To do:
The expected reply is all of the data, returned exactly.

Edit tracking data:
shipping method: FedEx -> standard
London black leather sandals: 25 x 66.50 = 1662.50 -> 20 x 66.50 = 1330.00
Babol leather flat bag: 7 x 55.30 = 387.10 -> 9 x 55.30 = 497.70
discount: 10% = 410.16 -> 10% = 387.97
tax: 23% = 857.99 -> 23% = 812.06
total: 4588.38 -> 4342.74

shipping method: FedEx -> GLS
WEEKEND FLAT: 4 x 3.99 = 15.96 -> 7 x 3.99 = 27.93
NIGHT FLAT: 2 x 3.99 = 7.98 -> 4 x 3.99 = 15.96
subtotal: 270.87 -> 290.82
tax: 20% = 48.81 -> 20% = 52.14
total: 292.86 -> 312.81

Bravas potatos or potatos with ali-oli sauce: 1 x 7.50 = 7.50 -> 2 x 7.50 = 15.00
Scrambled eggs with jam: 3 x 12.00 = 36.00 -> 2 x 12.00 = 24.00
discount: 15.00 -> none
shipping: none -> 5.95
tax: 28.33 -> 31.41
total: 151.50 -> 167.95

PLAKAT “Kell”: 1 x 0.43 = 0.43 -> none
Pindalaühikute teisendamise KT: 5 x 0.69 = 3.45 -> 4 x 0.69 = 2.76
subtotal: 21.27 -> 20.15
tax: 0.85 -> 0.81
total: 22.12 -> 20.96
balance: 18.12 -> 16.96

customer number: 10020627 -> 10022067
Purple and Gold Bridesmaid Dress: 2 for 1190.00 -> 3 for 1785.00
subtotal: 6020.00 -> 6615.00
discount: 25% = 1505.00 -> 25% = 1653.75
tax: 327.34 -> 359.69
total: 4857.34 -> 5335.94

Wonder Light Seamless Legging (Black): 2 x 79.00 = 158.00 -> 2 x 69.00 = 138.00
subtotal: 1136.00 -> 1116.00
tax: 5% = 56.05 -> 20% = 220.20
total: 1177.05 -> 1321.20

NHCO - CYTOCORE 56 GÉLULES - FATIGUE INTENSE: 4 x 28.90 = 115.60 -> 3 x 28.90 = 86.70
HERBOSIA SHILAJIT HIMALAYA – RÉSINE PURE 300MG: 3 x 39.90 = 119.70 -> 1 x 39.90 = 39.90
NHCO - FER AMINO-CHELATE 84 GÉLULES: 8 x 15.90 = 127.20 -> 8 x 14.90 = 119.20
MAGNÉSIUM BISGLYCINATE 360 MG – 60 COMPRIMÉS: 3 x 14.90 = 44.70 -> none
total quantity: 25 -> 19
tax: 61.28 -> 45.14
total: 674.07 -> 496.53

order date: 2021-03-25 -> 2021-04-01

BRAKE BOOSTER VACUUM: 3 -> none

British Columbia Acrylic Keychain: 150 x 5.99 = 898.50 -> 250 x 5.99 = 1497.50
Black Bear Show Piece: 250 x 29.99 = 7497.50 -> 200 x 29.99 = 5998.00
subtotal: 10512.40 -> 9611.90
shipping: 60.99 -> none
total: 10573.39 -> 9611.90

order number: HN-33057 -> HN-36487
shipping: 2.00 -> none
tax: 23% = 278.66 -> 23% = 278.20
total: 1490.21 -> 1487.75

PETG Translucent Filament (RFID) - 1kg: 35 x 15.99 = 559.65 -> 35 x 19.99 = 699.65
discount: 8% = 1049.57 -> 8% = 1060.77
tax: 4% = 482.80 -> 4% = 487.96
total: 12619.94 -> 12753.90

Solution to the exercise:
shipping method: FedEx -> standard
London black leather sandals: 25 x 66.50 = 1662.50 -> 20 x 66.50 = 1330.00
Babol leather flat bag: 7 x 55.30 = 387.10 -> 9 x 55.30 = 497.70
discount: 10% = 410.16 -> 10% = 387.97
tax: 23% = 857.99 -> 23% = 812.06
total: 4588.38 -> 4342.74

shipping method: FedEx -> GLS
WEEKEND FLAT: 4 x 3.99 = 15.96 -> 7 x 3.99 = 27.93
NIGHT FLAT: 2 x 3.99 = 7.98 -> 4 x 3.99 = 15.96
subtotal: 270.87 -> 290.82
tax: 20% = 48.81 -> 20% = 52.14
total: 292.86 -> 312.81

Bravas potatos or potatos with ali-oli sauce: 1 x 7.50 = 7.50 -> 2 x 7.50 = 15.00
Scrambled eggs with jam: 3 x 12.00 = 36.00 -> 2 x 12.00 = 24.00
discount: 15.00 -> none
shipping: none -> 5.95
tax: 28.33 -> 31.41
total: 151.50 -> 167.95

PLAKAT “Kell”: 1 x 0.43 = 0.43 -> none
Pindalaühikute teisendamise KT: 5 x 0.69 = 3.45 -> 4 x 0.69 = 2.76
subtotal: 21.27 -> 20.15
tax: 0.85 -> 0.81
total: 22.12 -> 20.96
balance: 18.12 -> 16.96

customer number: 10020627 -> 10022067
Purple and Gold Bridesmaid Dress: 2 for 1190.00 -> 3 for 1785.00
subtotal: 6020.00 -> 6615.00
discount: 25% = 1505.00 -> 25% = 1653.75
tax: 327.34 -> 359.69
total: 4857.34 -> 5335.94

Wonder Light Seamless Legging (Black): 2 x 79.00 = 158.00 -> 2 x 69.00 = 138.00
subtotal: 1136.00 -> 1116.00
tax: 5% = 56.05 -> 20% = 220.20
total: 1177.05 -> 1321.20

NHCO - CYTOCORE 56 GÉLULES - FATIGUE INTENSE: 4 x 28.90 = 115.60 -> 3 x 28.90 = 86.70
HERBOSIA SHILAJIT HIMALAYA – RÉSINE PURE 300MG: 3 x 39.90 = 119.70 -> 1 x 39.90 = 39.90
NHCO - FER AMINO-CHELATE 84 GÉLULES: 8 x 15.90 = 127.20 -> 8 x 14.90 = 119.20
MAGNÉSIUM BISGLYCINATE 360 MG – 60 COMPRIMÉS: 3 x 14.90 = 44.70 -> none
total quantity: 25 -> 19
tax: 61.28 -> 45.14
total: 674.07 -> 496.53

order date: 2021-03-25 -> 2021-04-01

BRAKE BOOSTER VACUUM: 3 -> none

British Columbia Acrylic Keychain: 150 x 5.99 = 898.50 -> 250 x 5.99 = 1497.50
Black Bear Show Piece: 250 x 29.99 = 7497.50 -> 200 x 29.99 = 5998.00
subtotal: 10512.40 -> 9611.90
shipping: 60.99 -> none
total: 10573.39 -> 9611.90

order number: HN-33057 -> HN-36487
shipping: 2.00 -> none
tax: 23% = 278.66 -> 23% = 278.20
total: 1490.21 -> 1487.75

PETG Translucent Filament (RFID) - 1kg: 35 x 15.99 = 559.65 -> 35 x 19.99 = 699.65
discount: 8% = 1049.57 -> 8% = 1060.77
tax: 4% = 482.80 -> 4% = 487.96
total: 12619.94 -> 12753.90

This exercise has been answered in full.